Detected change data
§ §

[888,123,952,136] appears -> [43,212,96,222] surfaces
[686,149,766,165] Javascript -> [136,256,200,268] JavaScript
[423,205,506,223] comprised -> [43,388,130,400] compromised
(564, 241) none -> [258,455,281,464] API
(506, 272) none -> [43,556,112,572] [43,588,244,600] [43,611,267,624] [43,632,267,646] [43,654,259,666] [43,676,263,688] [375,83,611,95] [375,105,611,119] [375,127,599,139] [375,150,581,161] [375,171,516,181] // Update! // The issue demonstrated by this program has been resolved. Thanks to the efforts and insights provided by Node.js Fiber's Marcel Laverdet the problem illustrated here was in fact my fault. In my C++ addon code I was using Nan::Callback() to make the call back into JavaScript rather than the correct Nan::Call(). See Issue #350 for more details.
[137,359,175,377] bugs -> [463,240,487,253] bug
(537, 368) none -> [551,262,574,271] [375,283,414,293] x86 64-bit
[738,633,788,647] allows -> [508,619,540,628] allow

§ §

Work to complete:
Please report every line in the entries above that holds the string "none".

Solution:
(564, 241) none -> [258,455,281,464] API
(506, 272) none -> [43,556,112,572] [43,588,244,600] [43,611,267,624] [43,632,267,646] [43,654,259,666] [43,676,263,688] [375,83,611,95] [375,105,611,119] [375,127,599,139] [375,150,581,161] [375,171,516,181] // Update! // The issue demonstrated by this program has been resolved. Thanks to the efforts and insights provided by Node.js Fiber's Marcel Laverdet the problem illustrated here was in fact my fault. In my C++ addon code I was using Nan::Callback() to make the call back into JavaScript rather than the correct Nan::Call(). See Issue #350 for more details.
(537, 368) none -> [551,262,574,271] [375,283,414,293] x86 64-bit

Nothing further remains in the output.